The role of a merchandiser (MD) is to lead the entire process from planning seasonal items to final sales. Typically divided into S/S and F/W seasons, the MD plans the season's items on a six-month cycle and begins sales as the season starts. Based on the company's sales targets, MDs develop strategies for their assigned items, conduct market research, plan products, and discuss marketing and promotional strategies. The initial inventory for the first 2-2.5 months of the six-month period is ordered, determining how much to produce/purchase in different colors and sizes. This is known as assortment planning. Since the apparel industry typically has a lead time of around 2-2.5 months, MDs monitor sales trends, inventory levels, and lead times to reorder the right quantities at the right time.

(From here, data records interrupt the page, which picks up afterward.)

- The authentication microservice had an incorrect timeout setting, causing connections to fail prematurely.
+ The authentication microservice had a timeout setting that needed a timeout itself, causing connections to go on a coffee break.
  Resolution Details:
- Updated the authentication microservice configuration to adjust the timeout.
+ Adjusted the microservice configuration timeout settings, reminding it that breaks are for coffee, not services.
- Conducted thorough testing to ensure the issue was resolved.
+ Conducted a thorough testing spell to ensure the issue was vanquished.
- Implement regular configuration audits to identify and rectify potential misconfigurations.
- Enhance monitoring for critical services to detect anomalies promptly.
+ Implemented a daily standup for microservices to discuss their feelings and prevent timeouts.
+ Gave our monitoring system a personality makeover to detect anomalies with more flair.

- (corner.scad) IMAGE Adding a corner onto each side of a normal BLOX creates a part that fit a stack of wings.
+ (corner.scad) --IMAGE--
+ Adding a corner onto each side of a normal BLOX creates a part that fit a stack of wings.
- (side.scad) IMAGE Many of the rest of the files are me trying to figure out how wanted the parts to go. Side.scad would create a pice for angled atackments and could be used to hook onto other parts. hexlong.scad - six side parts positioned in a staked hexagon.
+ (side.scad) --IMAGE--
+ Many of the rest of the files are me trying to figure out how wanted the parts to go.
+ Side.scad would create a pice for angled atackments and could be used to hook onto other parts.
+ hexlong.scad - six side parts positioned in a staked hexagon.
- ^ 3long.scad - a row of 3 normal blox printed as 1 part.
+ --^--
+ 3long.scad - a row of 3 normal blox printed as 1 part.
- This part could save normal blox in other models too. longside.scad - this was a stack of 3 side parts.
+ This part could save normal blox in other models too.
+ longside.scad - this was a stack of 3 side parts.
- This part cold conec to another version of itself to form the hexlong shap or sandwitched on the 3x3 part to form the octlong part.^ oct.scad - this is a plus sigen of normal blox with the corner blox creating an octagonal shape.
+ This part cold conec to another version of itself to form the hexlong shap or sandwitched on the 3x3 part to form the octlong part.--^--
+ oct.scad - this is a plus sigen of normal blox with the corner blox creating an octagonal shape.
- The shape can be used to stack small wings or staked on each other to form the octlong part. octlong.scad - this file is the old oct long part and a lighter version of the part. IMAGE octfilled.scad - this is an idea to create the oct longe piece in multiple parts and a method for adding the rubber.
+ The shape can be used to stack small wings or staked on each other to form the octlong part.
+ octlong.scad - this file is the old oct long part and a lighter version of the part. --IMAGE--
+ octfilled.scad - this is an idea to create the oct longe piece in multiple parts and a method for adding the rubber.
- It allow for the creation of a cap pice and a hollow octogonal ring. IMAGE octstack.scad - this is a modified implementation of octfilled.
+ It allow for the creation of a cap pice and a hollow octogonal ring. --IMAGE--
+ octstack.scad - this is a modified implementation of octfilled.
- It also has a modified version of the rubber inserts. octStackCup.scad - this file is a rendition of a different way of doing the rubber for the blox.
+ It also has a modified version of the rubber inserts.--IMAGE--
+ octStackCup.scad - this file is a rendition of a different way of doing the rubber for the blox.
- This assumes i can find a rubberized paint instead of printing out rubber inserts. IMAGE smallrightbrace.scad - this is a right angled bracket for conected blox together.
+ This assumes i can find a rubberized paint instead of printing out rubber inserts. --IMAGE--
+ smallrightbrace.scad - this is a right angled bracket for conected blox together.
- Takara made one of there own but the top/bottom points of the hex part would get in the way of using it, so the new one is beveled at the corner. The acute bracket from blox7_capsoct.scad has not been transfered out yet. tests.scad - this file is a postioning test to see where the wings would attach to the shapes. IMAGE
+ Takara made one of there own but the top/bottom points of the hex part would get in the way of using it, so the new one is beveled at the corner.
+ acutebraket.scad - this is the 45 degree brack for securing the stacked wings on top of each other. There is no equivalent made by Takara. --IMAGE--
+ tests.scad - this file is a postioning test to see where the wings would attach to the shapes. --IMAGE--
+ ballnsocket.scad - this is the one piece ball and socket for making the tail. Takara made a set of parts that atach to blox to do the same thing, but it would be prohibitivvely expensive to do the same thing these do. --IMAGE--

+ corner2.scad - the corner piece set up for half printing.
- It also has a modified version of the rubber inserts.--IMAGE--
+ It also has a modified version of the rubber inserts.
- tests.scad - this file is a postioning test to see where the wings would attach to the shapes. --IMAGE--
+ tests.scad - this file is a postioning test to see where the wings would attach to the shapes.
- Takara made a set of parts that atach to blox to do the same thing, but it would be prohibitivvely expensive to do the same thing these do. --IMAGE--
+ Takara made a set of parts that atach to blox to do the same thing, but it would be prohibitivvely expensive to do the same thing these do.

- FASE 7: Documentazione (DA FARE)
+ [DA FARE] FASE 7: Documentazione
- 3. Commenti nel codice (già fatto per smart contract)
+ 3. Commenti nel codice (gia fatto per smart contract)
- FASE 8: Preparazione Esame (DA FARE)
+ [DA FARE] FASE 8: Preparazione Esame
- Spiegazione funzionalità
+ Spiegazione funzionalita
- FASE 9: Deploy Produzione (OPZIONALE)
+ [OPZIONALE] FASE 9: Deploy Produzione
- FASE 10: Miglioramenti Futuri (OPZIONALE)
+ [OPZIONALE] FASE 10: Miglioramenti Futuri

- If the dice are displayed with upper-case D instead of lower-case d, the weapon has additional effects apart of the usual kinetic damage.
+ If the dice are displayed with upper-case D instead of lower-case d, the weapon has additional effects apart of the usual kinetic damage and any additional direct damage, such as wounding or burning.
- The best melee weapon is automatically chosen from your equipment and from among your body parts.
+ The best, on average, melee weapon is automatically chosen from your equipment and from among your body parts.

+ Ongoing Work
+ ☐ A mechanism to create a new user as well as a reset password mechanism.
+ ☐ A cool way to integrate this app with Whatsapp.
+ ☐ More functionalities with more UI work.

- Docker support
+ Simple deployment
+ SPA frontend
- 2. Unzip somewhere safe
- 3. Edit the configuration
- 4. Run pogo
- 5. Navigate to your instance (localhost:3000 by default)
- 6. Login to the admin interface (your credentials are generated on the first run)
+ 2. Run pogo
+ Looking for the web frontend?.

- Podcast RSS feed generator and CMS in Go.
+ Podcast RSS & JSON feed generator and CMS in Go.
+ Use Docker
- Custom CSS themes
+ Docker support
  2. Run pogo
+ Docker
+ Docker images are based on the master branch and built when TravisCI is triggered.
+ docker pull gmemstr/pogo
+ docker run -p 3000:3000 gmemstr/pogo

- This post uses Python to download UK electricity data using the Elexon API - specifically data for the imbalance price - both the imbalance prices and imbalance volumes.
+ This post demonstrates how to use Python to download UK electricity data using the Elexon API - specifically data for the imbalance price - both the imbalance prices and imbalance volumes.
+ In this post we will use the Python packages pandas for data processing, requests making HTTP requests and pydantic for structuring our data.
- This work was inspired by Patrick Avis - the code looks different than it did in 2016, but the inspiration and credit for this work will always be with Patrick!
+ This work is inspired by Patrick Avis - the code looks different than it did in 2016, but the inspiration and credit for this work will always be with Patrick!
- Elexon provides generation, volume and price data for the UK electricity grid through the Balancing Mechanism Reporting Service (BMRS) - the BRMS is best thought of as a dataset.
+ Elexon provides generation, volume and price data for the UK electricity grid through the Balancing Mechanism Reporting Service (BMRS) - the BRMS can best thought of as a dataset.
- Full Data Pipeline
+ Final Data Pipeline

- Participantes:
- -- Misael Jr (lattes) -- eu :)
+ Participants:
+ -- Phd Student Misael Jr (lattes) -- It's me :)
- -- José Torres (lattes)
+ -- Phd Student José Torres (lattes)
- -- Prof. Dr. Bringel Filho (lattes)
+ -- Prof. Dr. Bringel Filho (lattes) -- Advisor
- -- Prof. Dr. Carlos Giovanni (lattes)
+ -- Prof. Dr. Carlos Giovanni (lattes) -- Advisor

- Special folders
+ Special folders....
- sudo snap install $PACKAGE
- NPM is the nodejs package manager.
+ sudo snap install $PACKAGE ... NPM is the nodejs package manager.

Understanding this process helps to explain why applying AI to the apparel industry has been challenging. Traditional AI-driven demand forecasting relies on predicting sales volumes based on historical sales data. However, as shown, the MD's decision-making process is much more complex, intuitive, and sometimes even determined. While MDs do refer to past sales data of similar products to develop strategies, the apparel industry heavily depends on the experience, sense, and intuition of experts in the field.
DEIN Station's Merchandise Intelligence focuses on supporting the decision-making process aligned with these MD tasks. Unlike AI, which claims precise predictions, Decision Intelligence emphasizes collaborative decision-making between AI and MDs. For example, decision models developed using data on attributes and sales history for each SKU provide recommendations on production quantities, optimized assortments, and reorder timing/quantities. MDs can then refer to this information to make more refined decisions. The recommendations from decision-making models, the MD's decisions, and the deviations in actual sales are continuously captured by the Merchandise Intelligence model, leading to progressively refined intelligence over time.